Pascal Migliore, le couturier des huîtres


Et puis un jour j'ai rencontré Pascal Migliore. Son nom commençait à circuler dans le petit monde de la restauration gastronomique, se murmurant de bouche à oreille, d'un chef à l'autre, parmi ceux qui ont fait de l'excellence leur signature.
Seul au milieu de l'étang, impassible, il m'évoque les capitaines au long cours, observant le vent, les courants, les bancs de daurades se faufilant à proximité des tables. Sous le soleil de cette Méditerranée qui donne aux coquillages une saveur particulière, il est "un enfant des huîtres", comme il aime à le dire. C'est son père, troisième d'une génération de pêcheurs, qui a converti l'exploitation familiale dans les années 70. Pascal est tombé le couteau dedans dès l'âge de 14 ans. Quand il reprend le flambeau, il travaille comme tous à l'époque sur l'étang de Thau, vendant sa production aux grossistes et négociants. Après des années d'interrogation sur le sens du monde qui l'entoure, sur cette fuite en avant dans laquelle il ne se reconnaît pas, il fait une pause afin de repenser l'huître. Et choisit de prendre un virage radical, tournant le dos à la production à tout prix.

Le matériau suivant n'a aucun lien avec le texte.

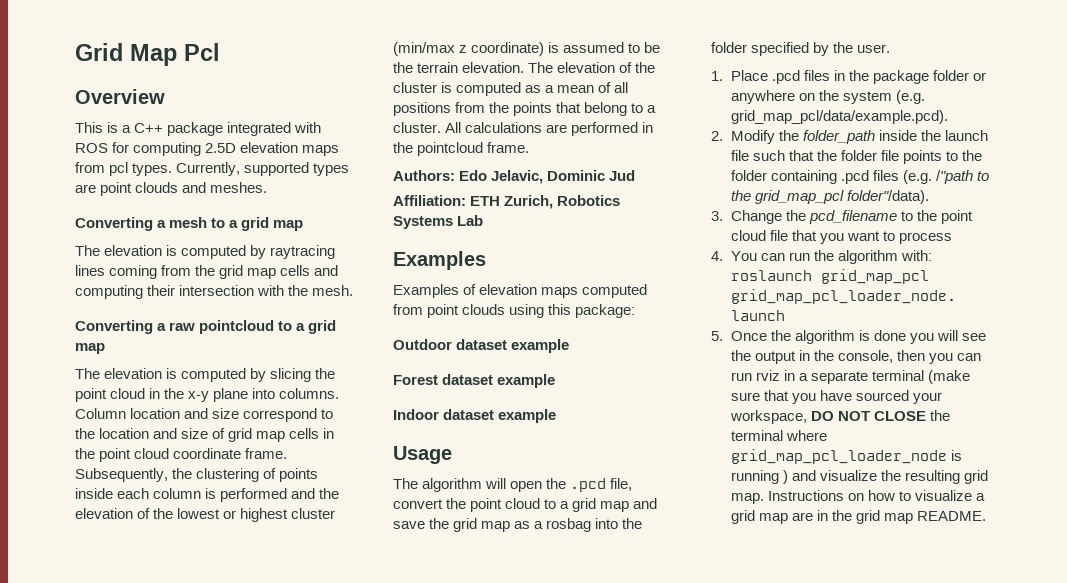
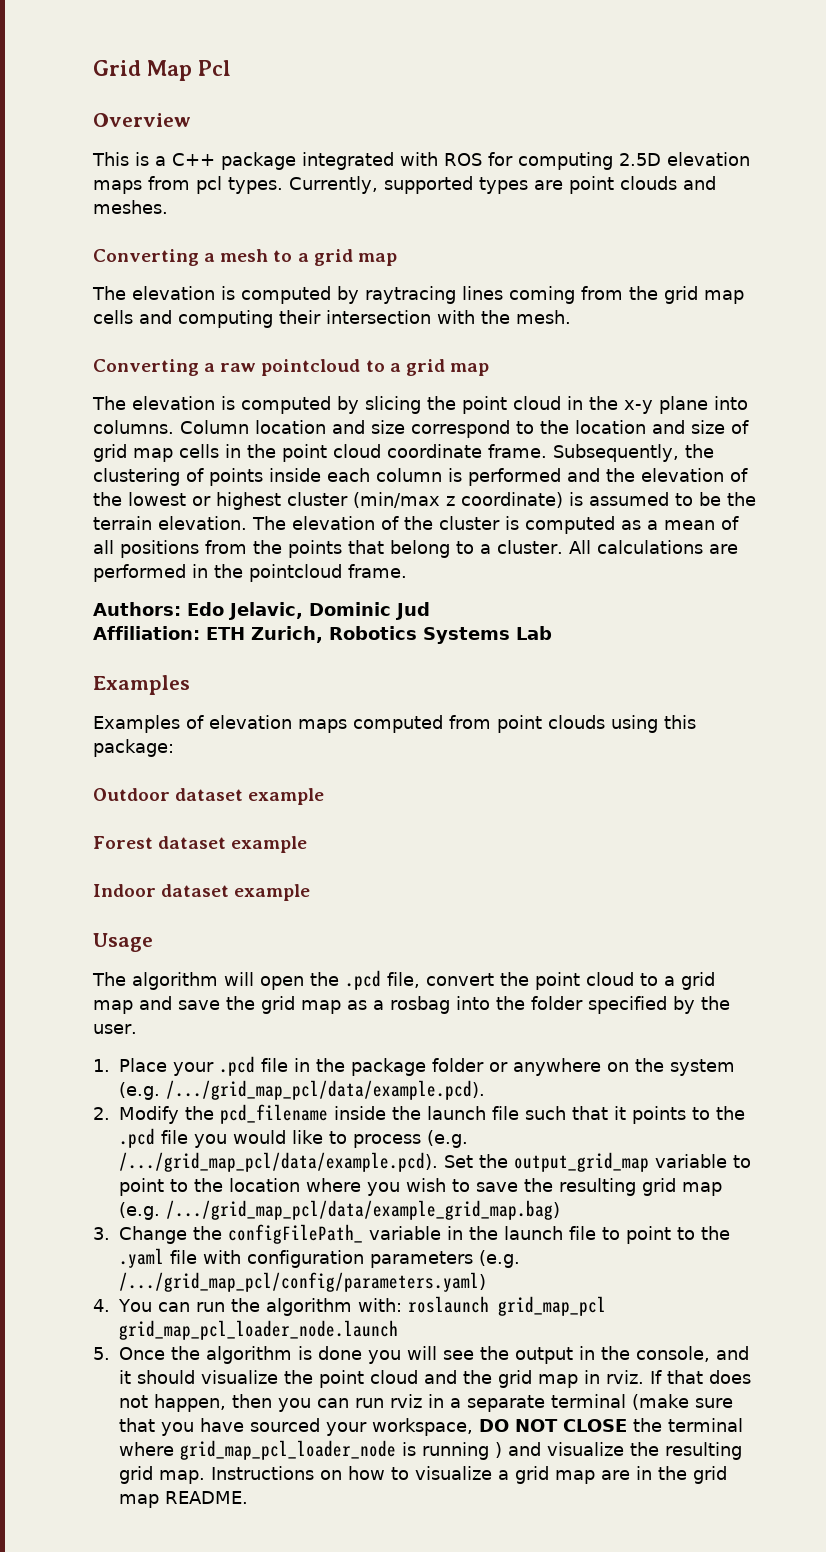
- 1. Place .pcd files in the package folder or anywhere on the system (e.g. grid_map_pcl/data/example.pcd).
+ 1. Place your .pcd file in the package folder or anywhere on the system (e.g. /.../grid_map_pcl/data/example.pcd).
- 2. Modify the folder_path inside the launch file such that the folder file points to the folder containing .pcd files (e.g. /"path to the grid_map_pcl folder"/data).
- 3. Change the pcd_filename to the point cloud file that you want to process
+ 2. Modify the pcd_filename inside the launch file such that it points to the .pcd file you would like to process (e.g. /.../grid_map_pcl/data/example.pcd). Set the output_grid_map variable to point to the location where you wish to save the resulting grid map (e.g. /.../grid_map_pcl/data/example_grid_map.bag)
+ 3. Change the configFilePath_ variable in the launch file to point to the .yaml file with configuration parameters (e.g. /.../grid_map_pcl/config/parameters.yaml)
- 5. Once the algorithm is done you will see the output in the console, then you can run rviz in a separate terminal (make sure that you have sourced your workspace, DO NOT CLOSE the terminal where grid_map_pcl_loader_node is running ) and visualize the resulting grid map.
+ 5. Once the algorithm is done you will see the output in the console, and it should visualize the point cloud and the grid map in rviz. If that does not happen, then you can run rviz in a separate terminal (make sure that you have sourced your workspace, DO NOT CLOSE the terminal where grid_map_pcl_loader_node is running ) and visualize the resulting grid map.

Il va désormais privilégier la qualité, revenir aux techniques traditionnelles héritées de son père, se mettre à l'écoute des coquillages qu'il chouchoute. Il espace les zones de collage sur corde (utilisées depuis toujours sur le bassin) afin d'apporter une meilleure alimentation et donc une meilleure pousse.
A l'inverse de ses concurrents, dont certains se sont fait une réputation à coup de marketing, qui sur la couleur des huîtres, qui sur une empreinte laser, il refuse les naissins (bébés huîtres nés en écloserie) triploïdes, afin de respecter le cycle naturel de l'huître, au lieu de forcer une production à l'année.
La situation exceptionnelle de ses tables offre à ses protégées des apports importants en nutriments.

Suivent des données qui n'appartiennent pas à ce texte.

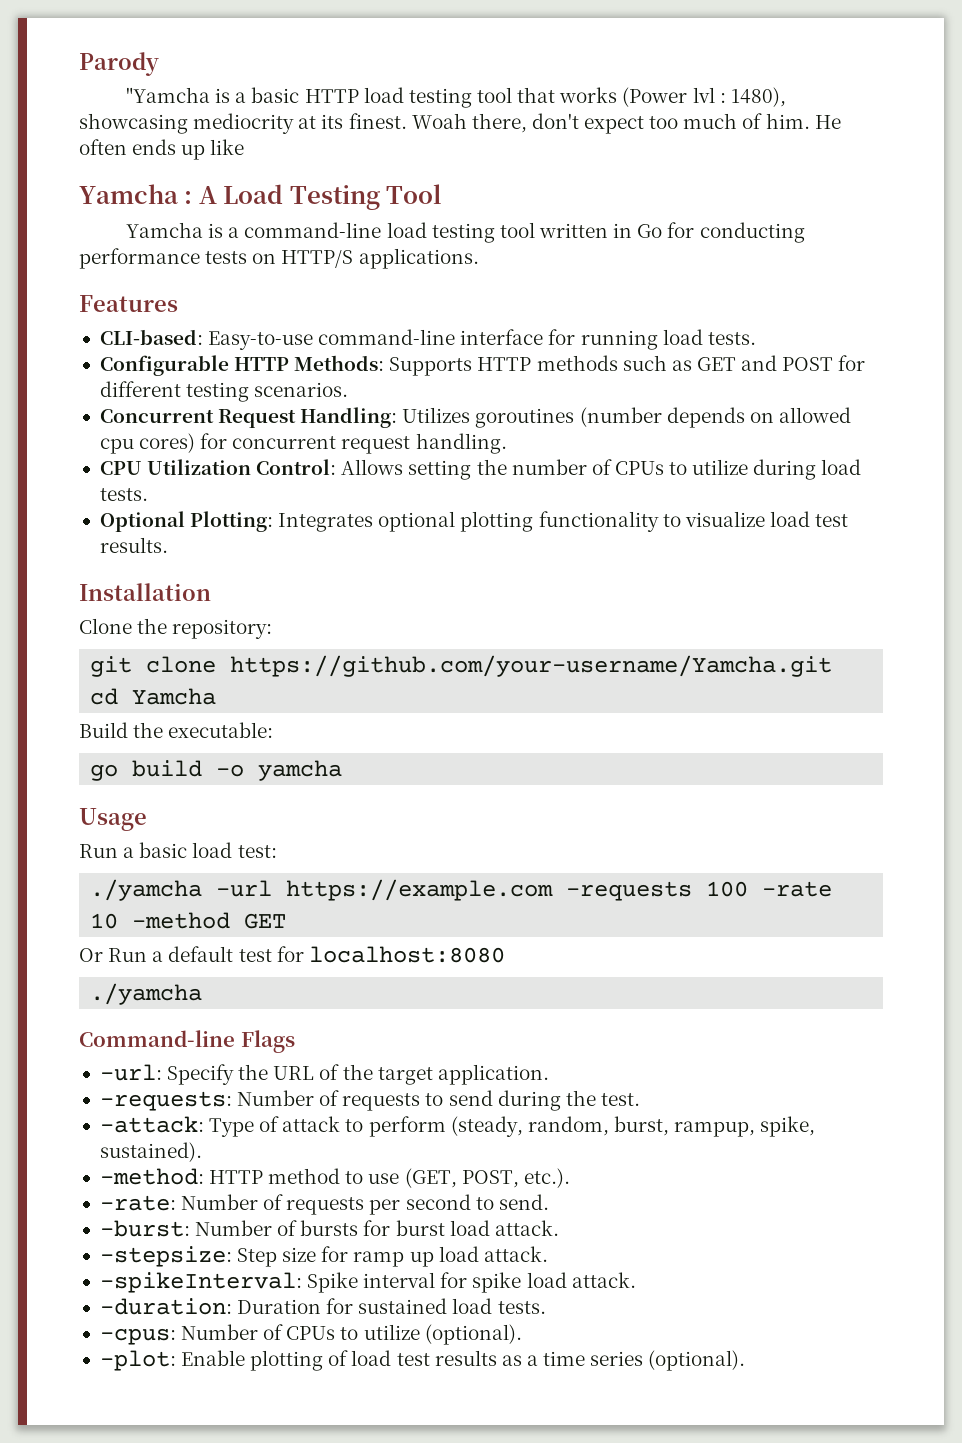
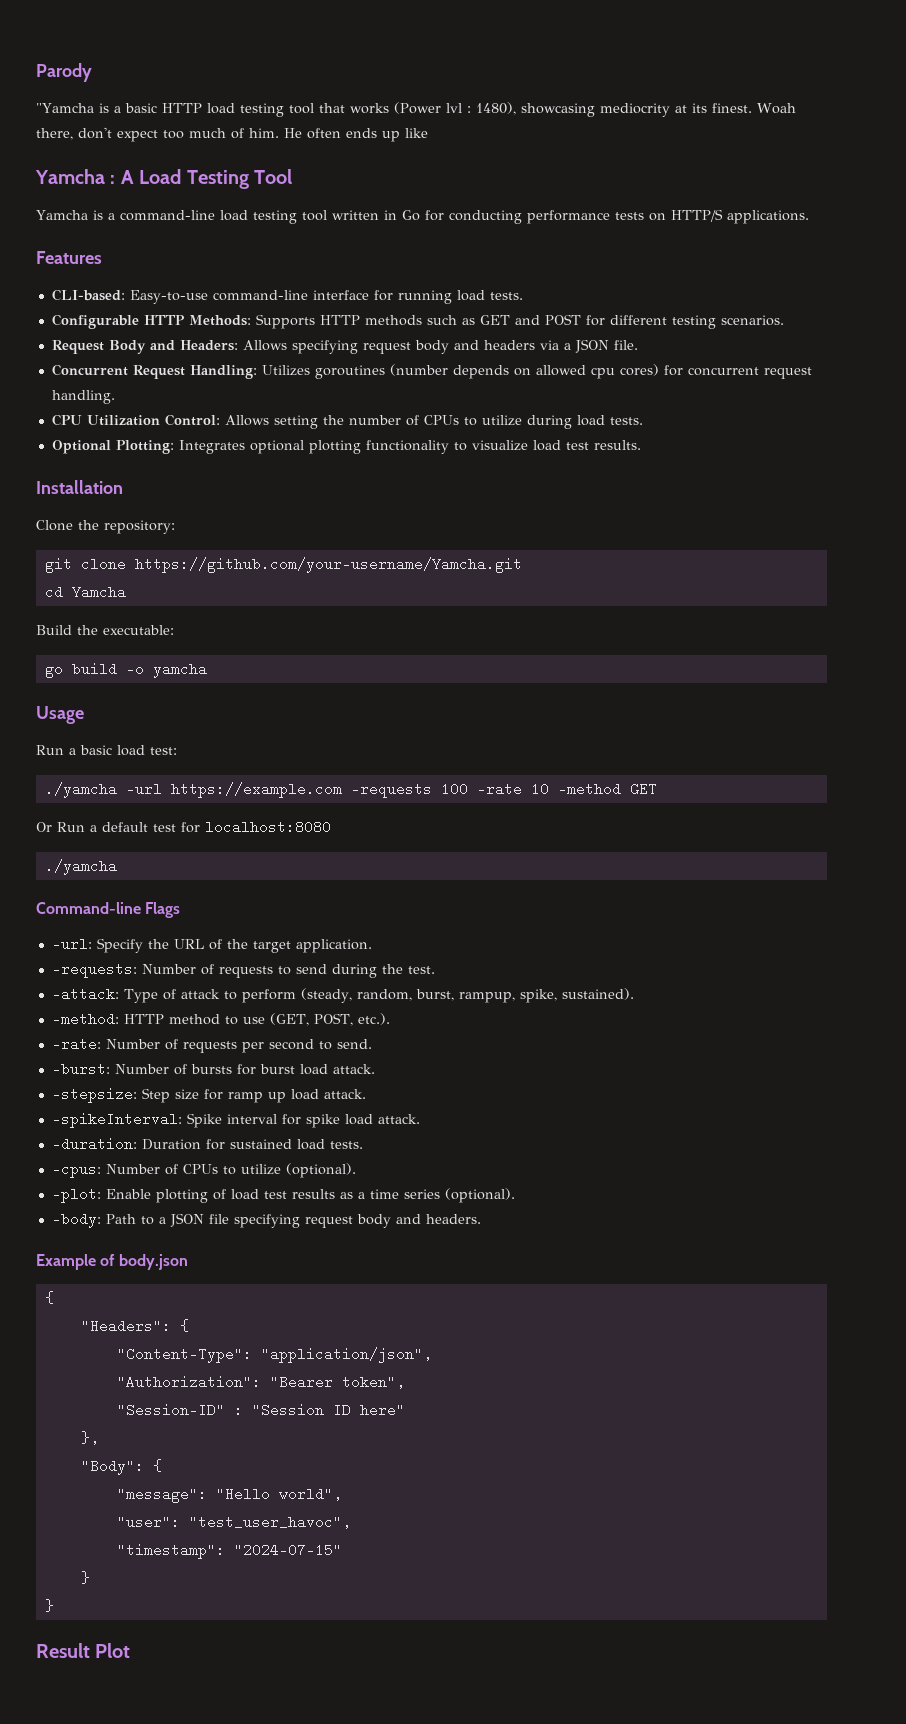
+ Request Body and Headers: Allows specifying request body and headers via a JSON file.
+ -body: Path to a JSON file specifying request body and headers.
+ Example of body.json
+ {
+ "Headers": {
+ "Content-Type": "application/json",
+ "Authorization": "Bearer token",
+ "Session-ID" : "Session ID here"
+ },
+ "Body": {
+ "message": "Hello world",
+ "user": "test_user_havoc",
+ "timestamp": "2024-07-15"
+ }
+ }
+ Result Plot

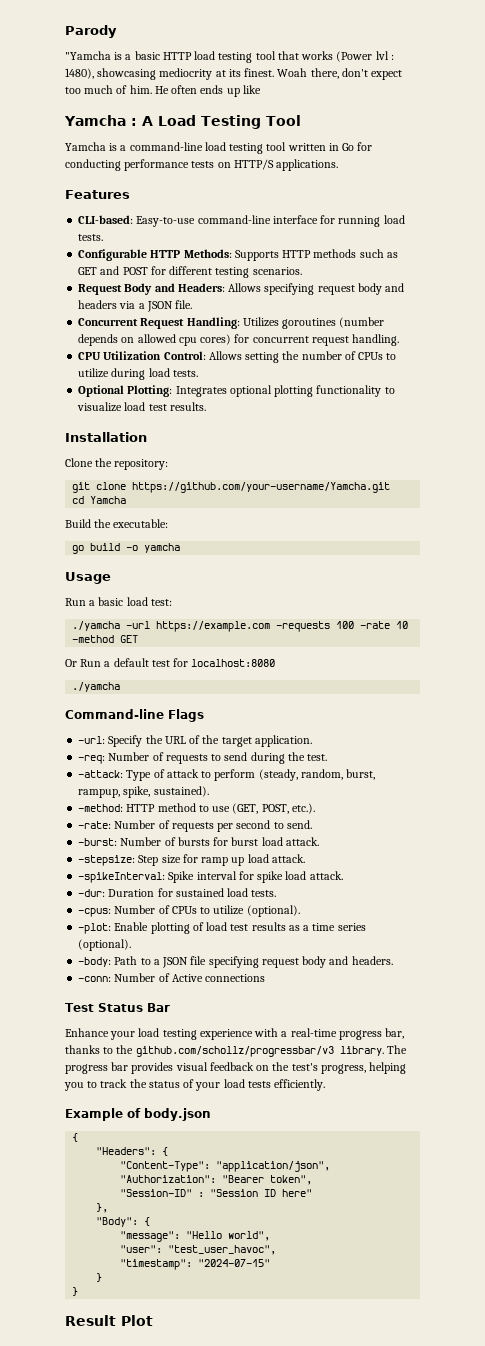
- -requests: Number of requests to send during the test.
+ -req: Number of requests to send during the test.
- -duration: Duration for sustained load tests.
+ -dur: Duration for sustained load tests.
+ -conn: Number of Active connections
+ Test Status Bar
+ Enhance your load testing experience with a real-time progress bar, thanks to the github.com/schollz/progressbar/v3 library. The progress bar provides visual feedback on the test's progress, helping you to track the status of your load tests efficiently.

En complément, pour arriver à un équilibre gustatif parfait du coquillage, il pratique l'exondation manuelle. Il sélectionne les plus belles, les enferme dans des poches de 8 kg, les replonge dans l'étang en les sortant régulièrement, selon son instinct, suivant les conditions climatiques. Ce savoir-faire né de la pratique et de l'observation leur permet de développer leur pied, ce muscle ferme et sucré qui fait le parfait contre-point de la chair plus salée du manteau.
Quand les huîtres sont prêtes, au bout de quelques mois, elles prennent l'appellation "Spéciales", gage d'un bel indice de chair, de douceur et d'arômes uniques.


Cette fusion avec l'eau, le ciel, le soleil, à l'écoute du biotope unique de l'étang, à cent lieues d'un marketing devenu au fil du temps trop brillant, a fait la réputation de cet artisan -il revendique le terme- discret, pour qui la star c'est le produit. Aujourd'hui membre du Collège Culinaire de France, il poursuit sa route à la rencontre de chefs d'ici ou d'ailleurs, afin d'offrir aux tables les plus exigeantes ses huîtres haute couture.

A déguster nature, avec peut-être une pointe de poivre, en oubliant le citron et l'échalote, en toute simplicité, à l'image de leur créateur.




* Un petit producteur auquel je suis restée fidèle durant tout mon séjour, ami et voisin de Pascal, qui vend aussi des oursins en saison.